+++ MATERIAL FOR THIS EXERCISE +++

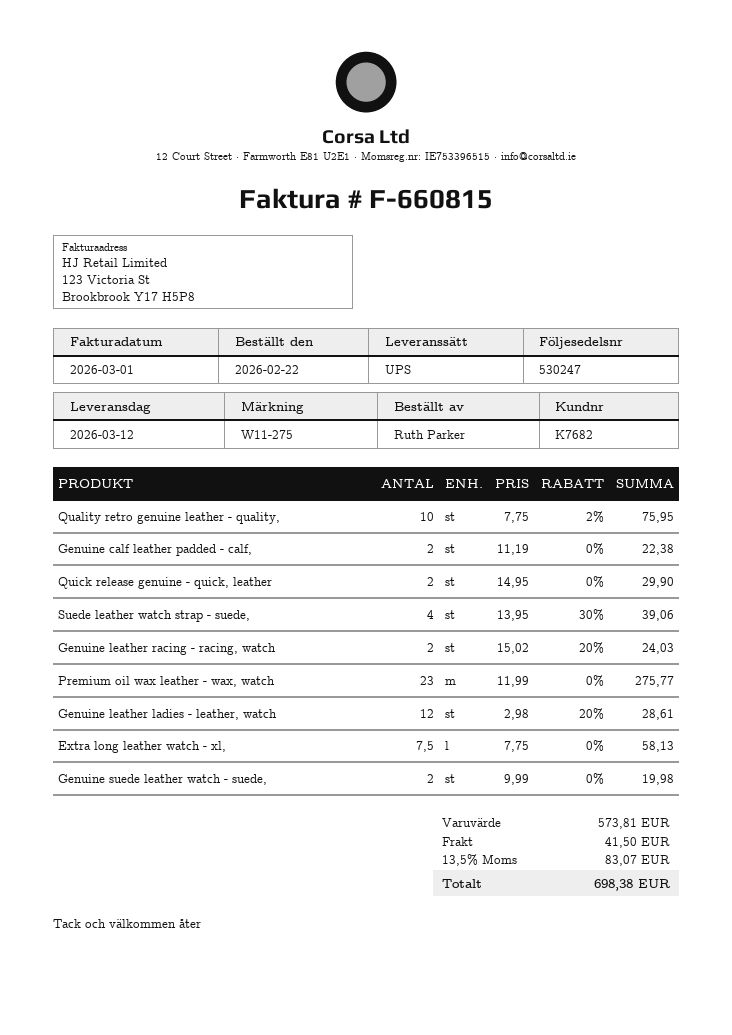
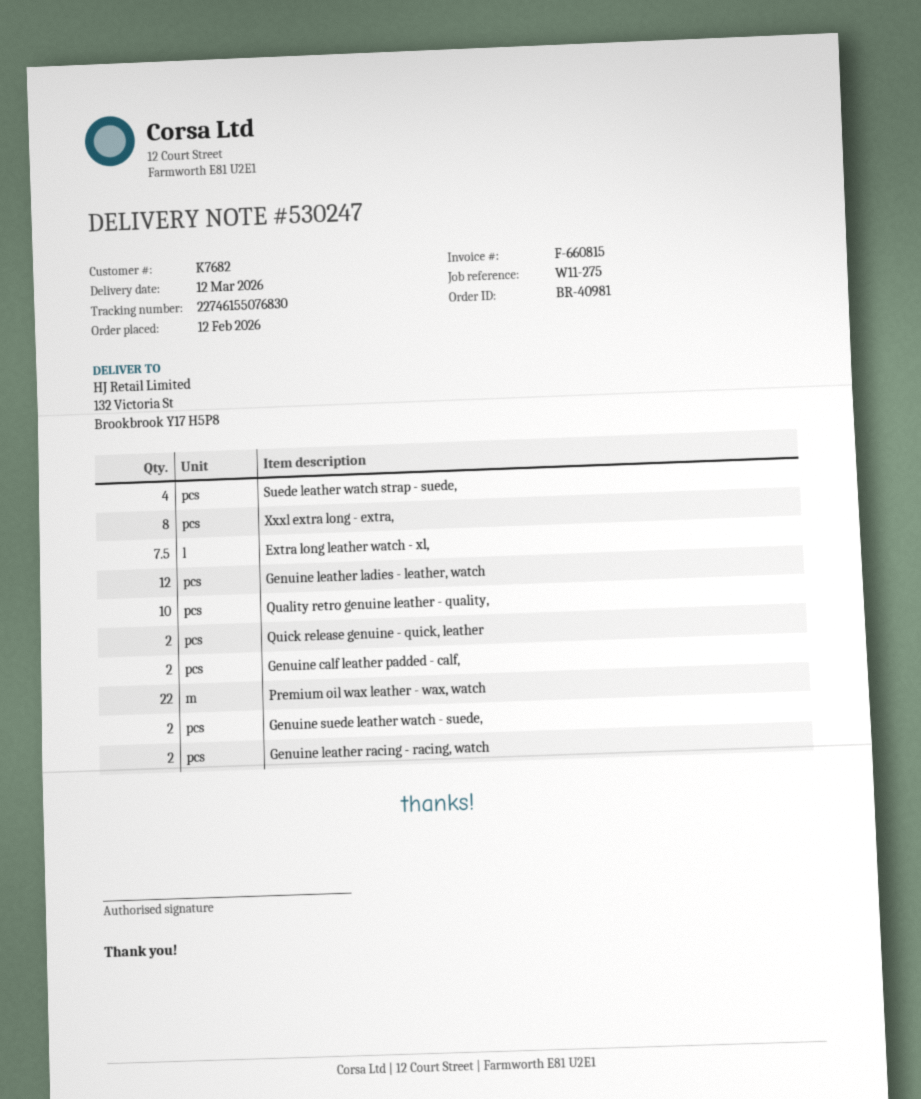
order date: 2026-02-22 -> 2026-02-12
Premium oil wax leather - wax, watch: 23 -> 22
Xxxl extra long - extra,: none -> 8

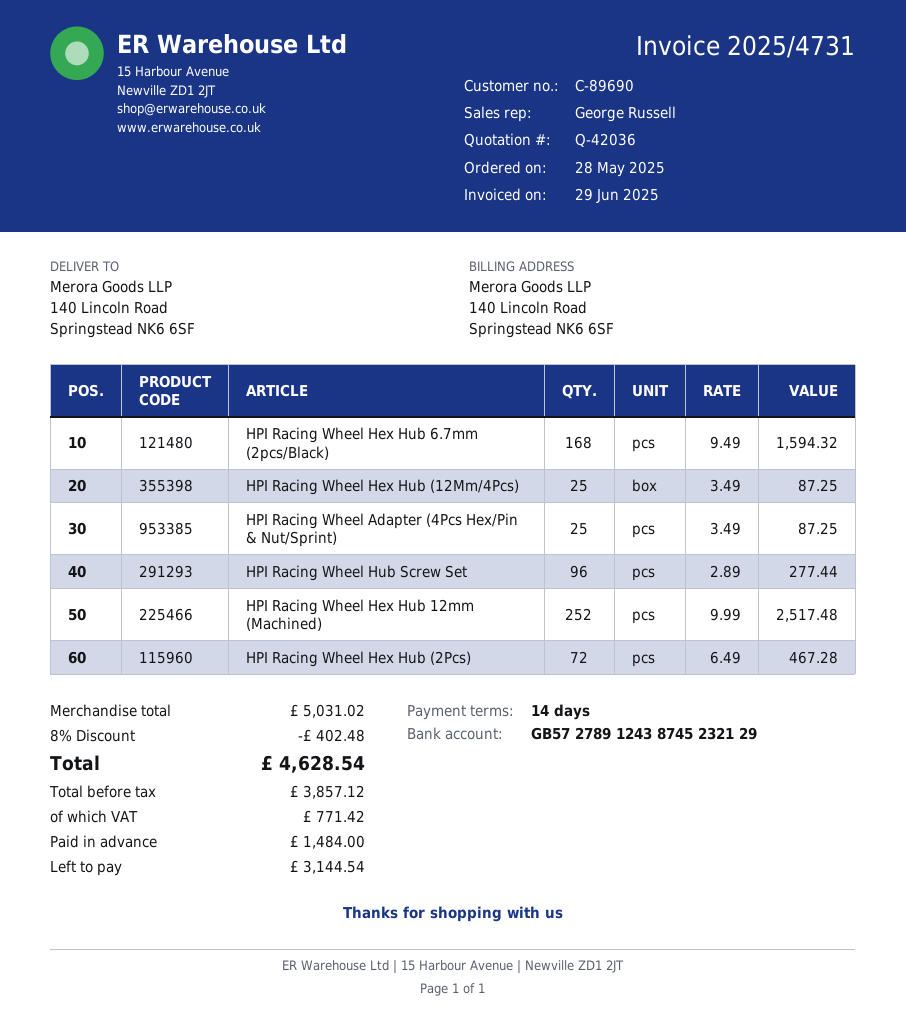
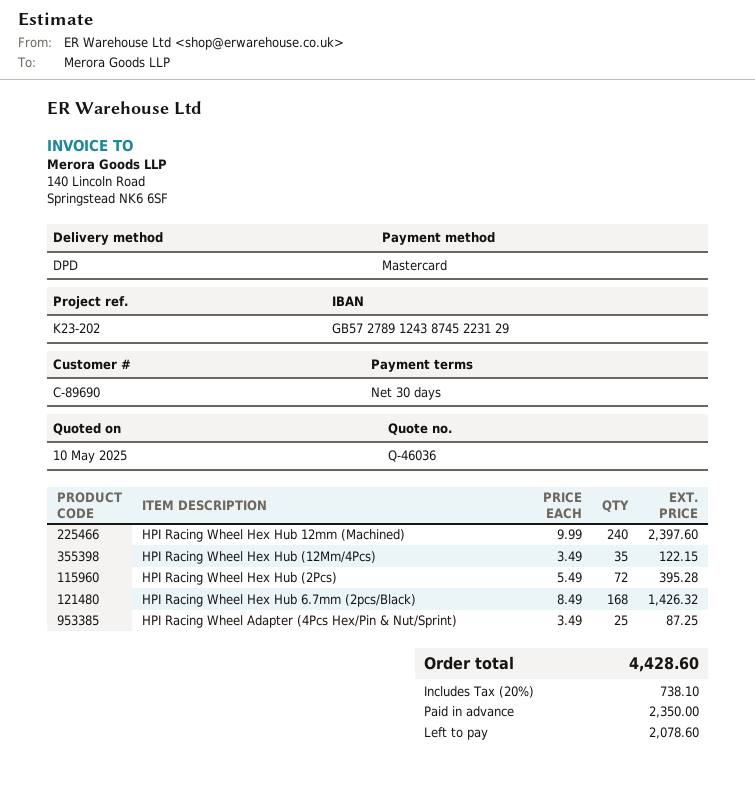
quote number: Q-42036 -> Q-46036
payment terms: 14 days -> 30 days
bank account: GB57278912438745232129 -> GB57278912438745223129
HPI Racing Wheel Hex Hub 6.7mm (2pcs/Black): 168 x 9.49 = 1594.32 -> 168 x 8.49 = 1426.32
HPI Racing Wheel Hex Hub (12Mm/4Pcs): 25 x 3.49 = 87.25 -> 35 x 3.49 = 122.15
HPI Racing Wheel Hub Screw Set: 96 x 2.89 = 277.44 -> none
HPI Racing Wheel Hex Hub 12mm (Machined): 252 x 9.99 = 2517.48 -> 240 x 9.99 = 2397.60
HPI Racing Wheel Hex Hub (2Pcs): 72 x 6.49 = 467.28 -> 72 x 5.49 = 395.28
discount: 8% = 402.48 -> none
tax: 771.42 -> 738.10
total: 4628.54 -> 4428.60
deposit: 1484.00 -> 2350.00
balance: 3144.54 -> 2078.60

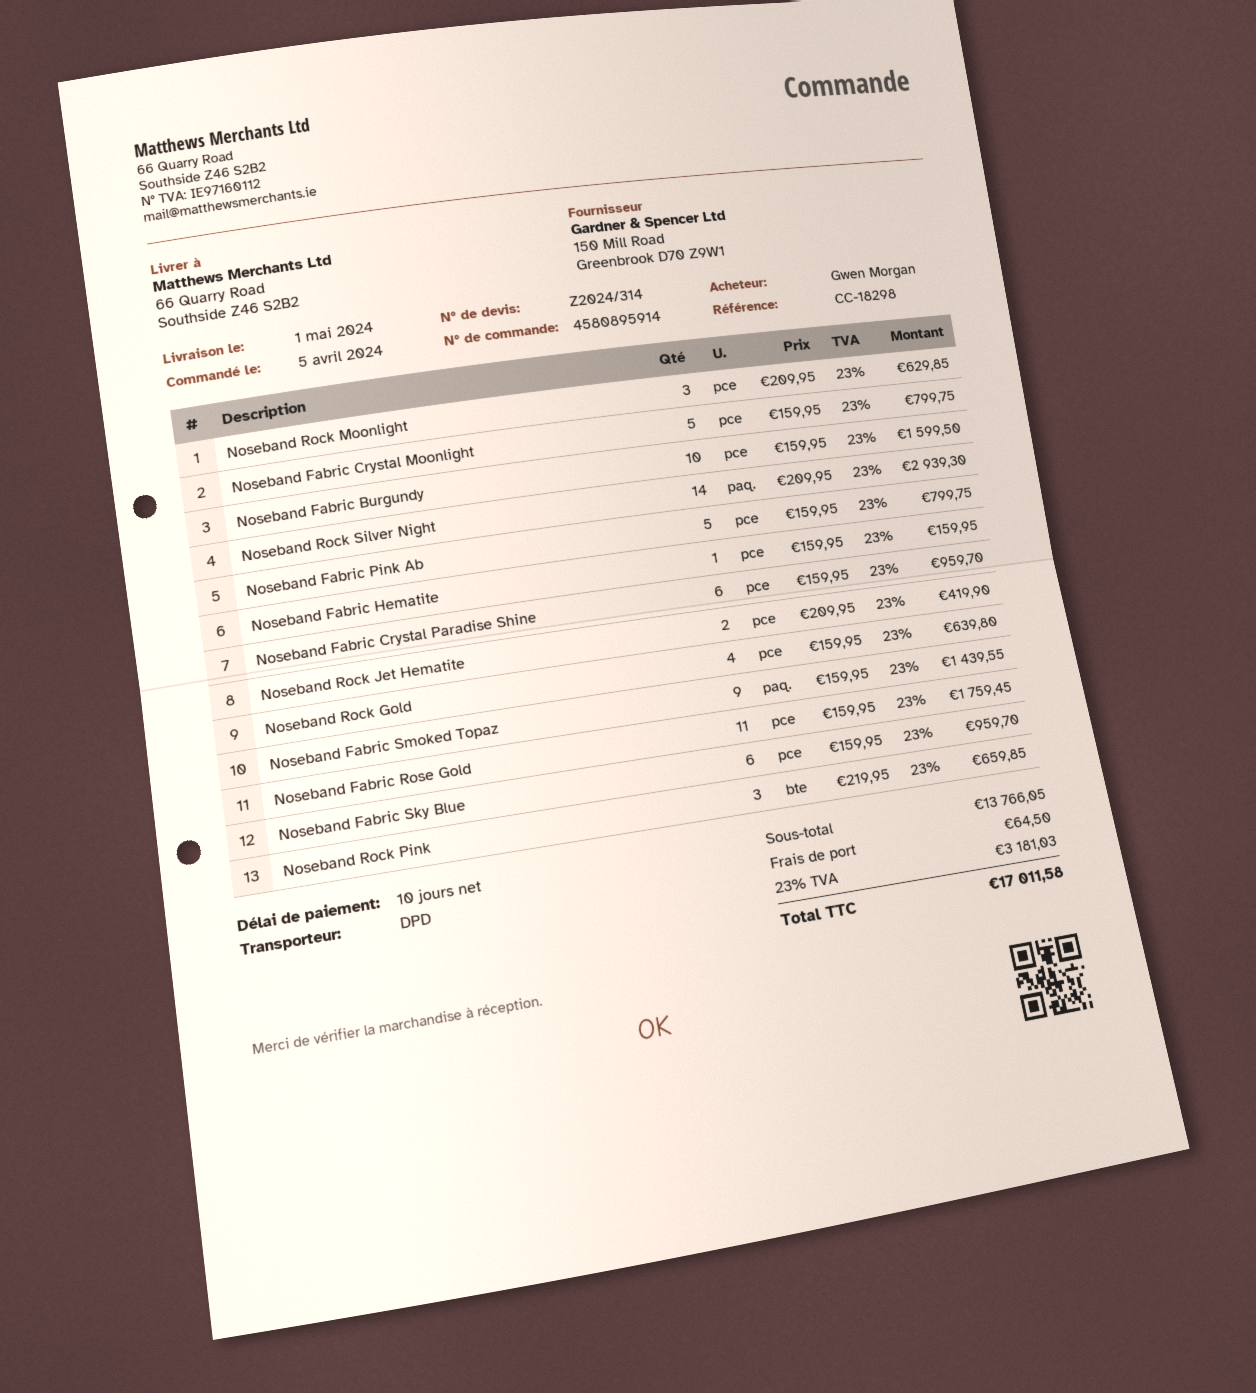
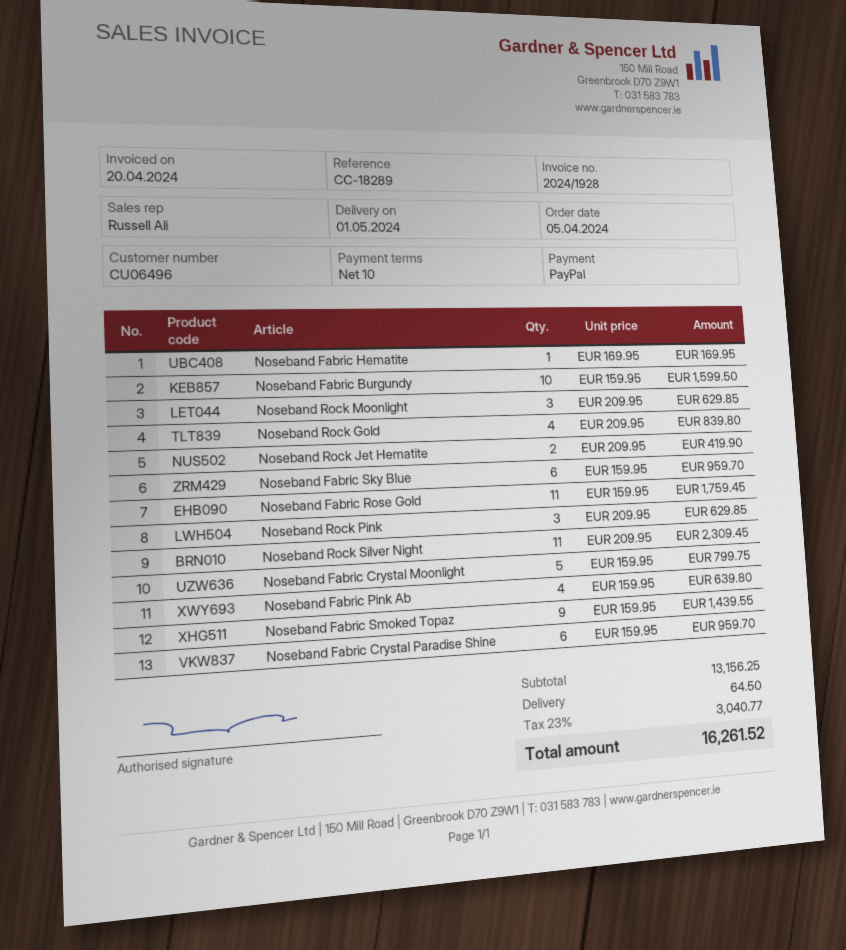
reference: CC-18298 -> CC-18289
Noseband Rock Silver Night: 14 x 209.95 = 2939.30 -> 11 x 209.95 = 2309.45
Noseband Fabric Pink Ab: 5 x 159.95 = 799.75 -> 4 x 159.95 = 639.80
Noseband Fabric Hematite: 1 x 159.95 = 159.95 -> 1 x 169.95 = 169.95
Noseband Rock Gold: 4 x 159.95 = 639.80 -> 4 x 209.95 = 839.80
Noseband Rock Pink: 3 x 219.95 = 659.85 -> 3 x 209.95 = 629.85
subtotal: 13766.05 -> 13156.25
tax: 23% = 3181.03 -> 23% = 3040.77
total: 17011.58 -> 16261.52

+++

WHAT IS BEING ASKED => Go back to the line containing "HPI Racing Wheel Hex Hub 6.7mm" and output it and every line after it through the end of the records, exactly, but not the pictures.

SOLUTION FOR THIS TASK =>
HPI Racing Wheel Hex Hub 6.7mm (2pcs/Black): 168 x 9.49 = 1594.32 -> 168 x 8.49 = 1426.32
HPI Racing Wheel Hex Hub (12Mm/4Pcs): 25 x 3.49 = 87.25 -> 35 x 3.49 = 122.15
HPI Racing Wheel Hub Screw Set: 96 x 2.89 = 277.44 -> none
HPI Racing Wheel Hex Hub 12mm (Machined): 252 x 9.99 = 2517.48 -> 240 x 9.99 = 2397.60
HPI Racing Wheel Hex Hub (2Pcs): 72 x 6.49 = 467.28 -> 72 x 5.49 = 395.28
discount: 8% = 402.48 -> none
tax: 771.42 -> 738.10
total: 4628.54 -> 4428.60
deposit: 1484.00 -> 2350.00
balance: 3144.54 -> 2078.60

reference: CC-18298 -> CC-18289
Noseband Rock Silver Night: 14 x 209.95 = 2939.30 -> 11 x 209.95 = 2309.45
Noseband Fabric Pink Ab: 5 x 159.95 = 799.75 -> 4 x 159.95 = 639.80
Noseband Fabric Hematite: 1 x 159.95 = 159.95 -> 1 x 169.95 = 169.95
Noseband Rock Gold: 4 x 159.95 = 639.80 -> 4 x 209.95 = 839.80
Noseband Rock Pink: 3 x 219.95 = 659.85 -> 3 x 209.95 = 629.85
subtotal: 13766.05 -> 13156.25
tax: 23% = 3181.03 -> 23% = 3040.77
total: 17011.58 -> 16261.52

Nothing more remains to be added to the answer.